6 reviews! Awesome, not as many as my romance, but this will do too! Okay, chapter two takes place; ironically, two years after the first chapter ends. Thanks to everyone who has reviewed, and to everyone who supplied me with Sozen's name.

Prince Sozen stalked the red covered halls to the main burial room of the castle. His long dark brown hair waved beyond him as he rushed to pay his final respects, his bright orange eyes memorizing each aspect of the antechamber as he walked. It would be the last time he would see his mother's and sister's bodies, after five years of viewing and grieving by the public. The Fire Sages created the glass coffins, and prepared their bodies to slow down decomposition too much. As it was the custom, it was now time to bury the past, and lower the glasses coffins into the large volcanic chamber below the room, where the heat would make the glass dense, and allow the bodies to remain as they were the day they died forever. The Fire Prince stopped walked, and looked down at his shoes with a deep, penetrating piercing gaze. How odd it was that they would be frozen forever in their youth, by searing heat.

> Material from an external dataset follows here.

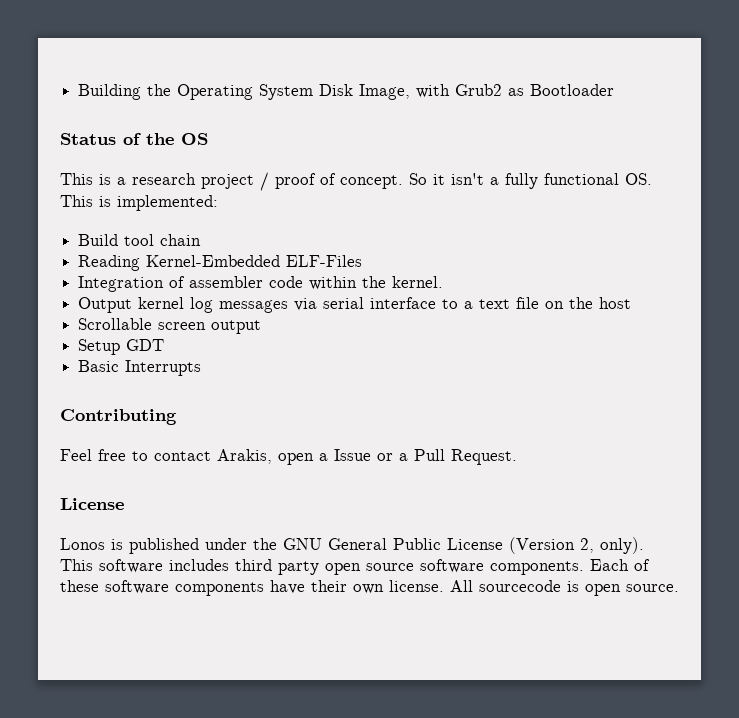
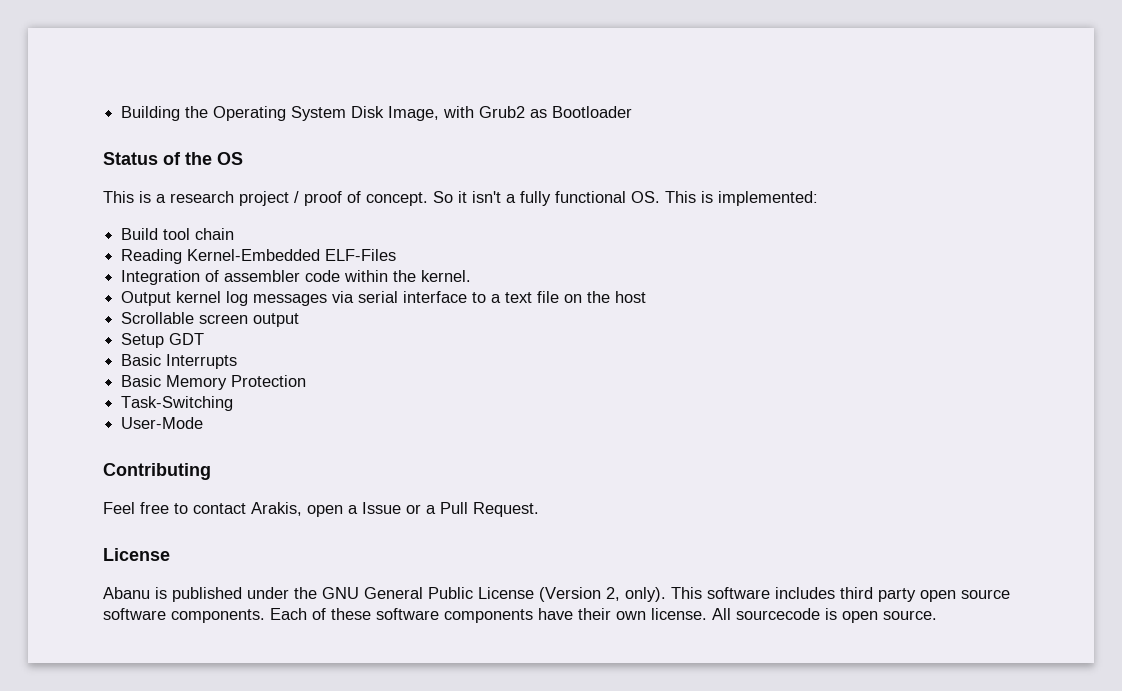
(202, 368) none -> [121,375,307,390] [121,396,234,411] [121,417,204,429] // Basic Memory Protection // Task-Switching // User-Mode
[60,538,105,550] Lonos -> [103,587,150,599] Abanu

He entered the room, and felt warm tears sting his eyes. His head snapped away from the center of the rooms, and he scowled. No, no this was their day; he would not dishonor them with such a reaction. There was no time for tears anymore, Sozen had cried every last tear he would ever cry the night he received the news.

He had just celebrated his twelfth birthday the day before, and his mother and sister were on their way to an Earth Kingdom town, bordering on the Fire Nation's land, to buy him a very large sword, which he had planned to train with upon entering the army. His father had asked him to train with his grandfather's sword, but the boy had been stubborn, like most boys of his age were during those days, he had seen a glorious sword a few months before in the town, and insisted that the future leader of the nation could only bring honor to his family with such an outstanding weapon.

His father finally caved, but at the last minute business had come up, one of the Earth Kingdom's lower monarchs had demanded an audience with the Fire Lord, and being the peacemaker he was, Fire Lord Renjiro had agreed. Hence his mother and sister volunteered to go, and buy the sword, promising to return two days after leaving. They never came back.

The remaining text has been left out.